According to Mayer’s measurements, the melt throughout the Alps this year is probably around 50 percent stronger than in an average year. The experts see three reasons for the situation in the Alps: Firstly, it snowed little in most regions last winter. Bavaria is an exception with only a small minus. On the other hand, this summer is very sunny and hot and there are no typical cold fronts.
“So far we haven’t had a single real cold snap with precipitation or snowfall at high altitudes, which usually slows down the glacier melt for a few days up to a week once or twice a summer,” explains Mayer.
But the main factor, as all three glaciologists agree, is something else: the Sahara dust, which was deposited on the glaciers in a reddish-brown color, especially when it appeared in March. “As a result, the snow melts away much faster,” explains Mayer. The reason: when solar radiation hits a bright snow surface, 90 percent is reflected. The dust is darker and absorbs more energy, which it releases to the snow as heat. In addition, it sticks to the moist snow so that the wind does not remove it.

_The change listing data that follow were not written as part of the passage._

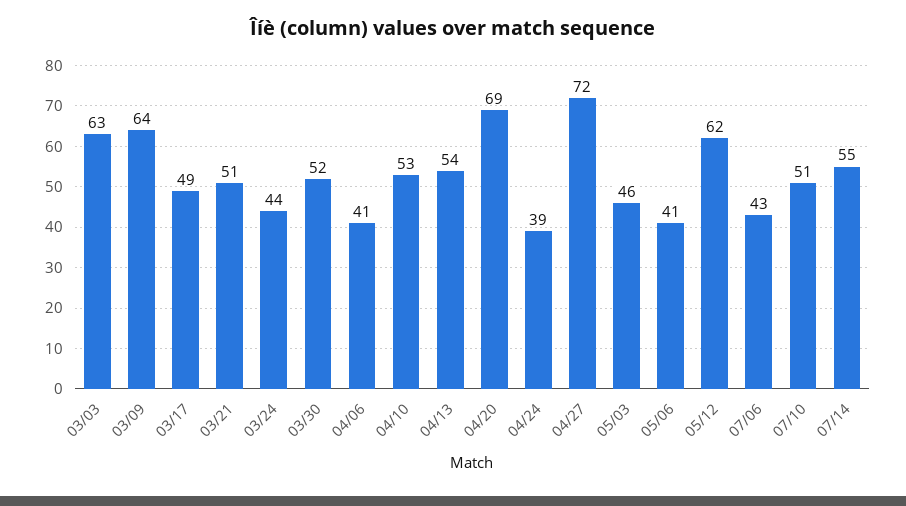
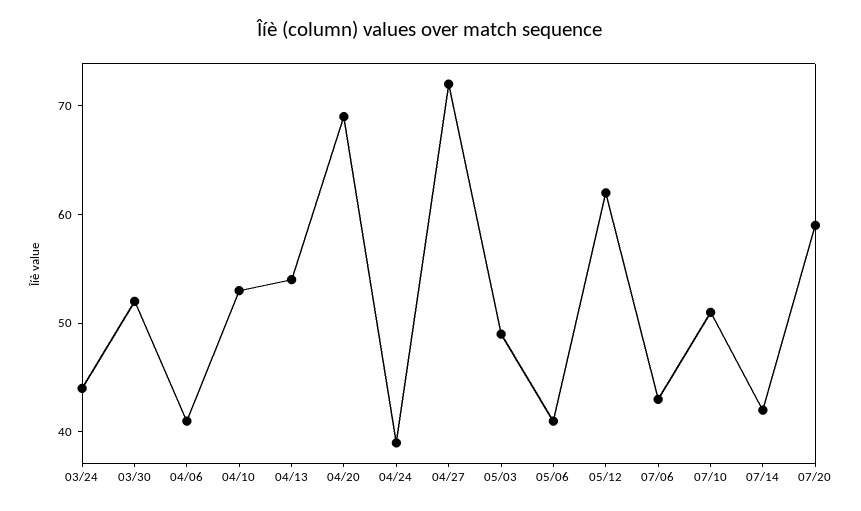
03/03: 63 -> none
03/09: 64 -> none
03/17: 49 -> none
03/21: 51 -> none
05/03: 46 -> 49
07/14: 55 -> 42
07/20: none -> 59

Hagg was able to see what that means with his own eyes recently at the southern Schneeferner. “The protective snow cover on the Zugspitze was gone a month earlier. The glacier has been melting since mid-June instead of mid/late July,” he reports on his excursion. Six weeks earlier means around half the additional time that the glacier is exposed to the sun without protection.
“A summer like this, which is exceptional throughout the Alps, has certainly not happened since the 1960s,” emphasizes Hagg. “If more such years occur, the lifespan of the glacier will be shortened even more than we predicted because we did not take such extreme years into account when making the forecast.”

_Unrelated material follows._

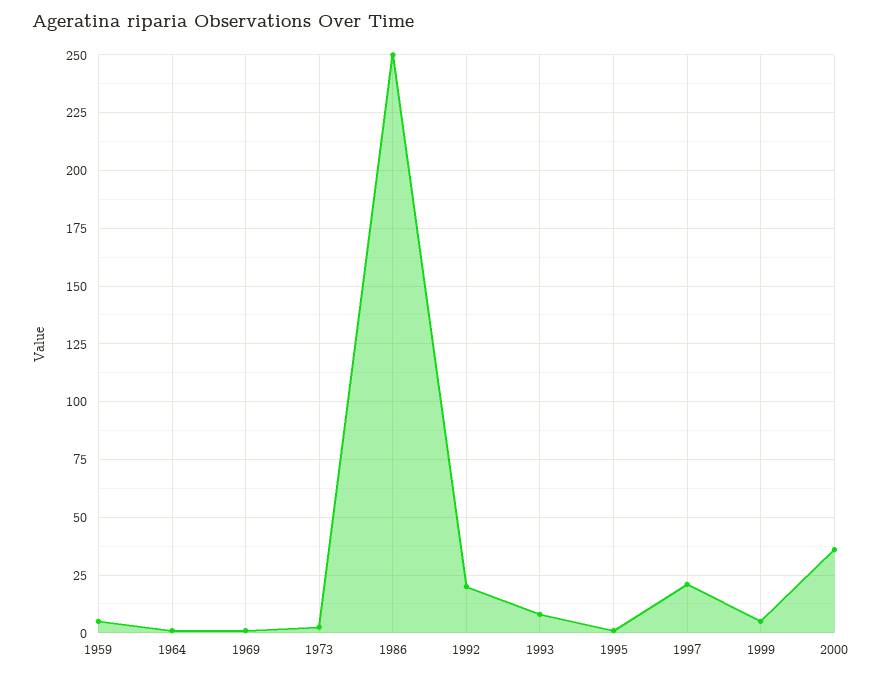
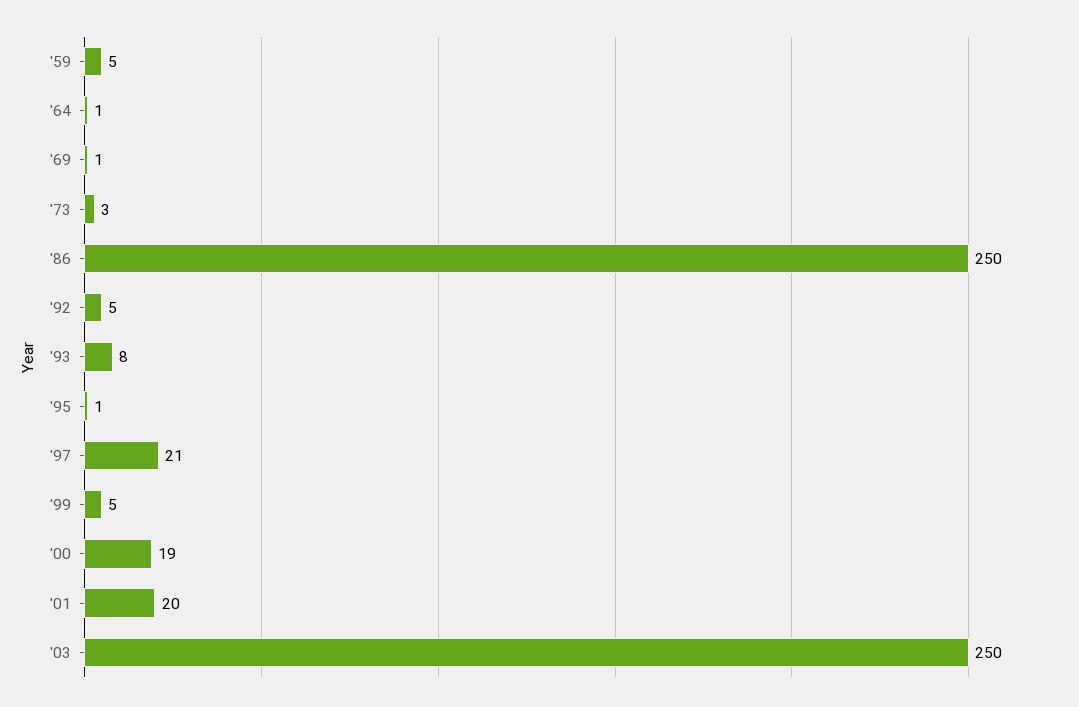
1992: 20 -> 5
2000: 35 -> 19
'01: none -> 20
'03: none -> 250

“What we see with the Bavarian glaciers, we also see in Austria, in Switzerland, France, Italy,” sums up Eisen. Everywhere the melt has progressed six to eight weeks. “That means we are now in a state that normally occurs at the end of summer just before the first snowfall.” According to Eisen, it is even to be feared that the so-called equilibrium line this year will drop from mostly around 3200 meters to an unprecedented 3500 to 3500 meters climb 3800 meters.
The equilibrium line divides the glaciers into a zone in which more snow is registered than melt, the feeding area, and the zone below, in which there is more melt than snow, the feeding area. If this line actually shifts upwards in this way, the snow from last winter will only survive this summer on the very highest mountains in the Alps.
“This means that the glaciers will lose a great deal of mass this year,” says Eisen. “If this continues in the next few years, which we assume based on climate change forecasts, it means that the glaciers below 3500 meters will disappear.”
What may only cause non-climbers to shrug their shoulders has enormous consequences for the inhabitants of the Alps. Just one example: the glaciers are currently bringing the snow from the winter into the summer as water. If they no longer do this one day soon, this can mean that there is only little water available in the valleys in hot, dry summers.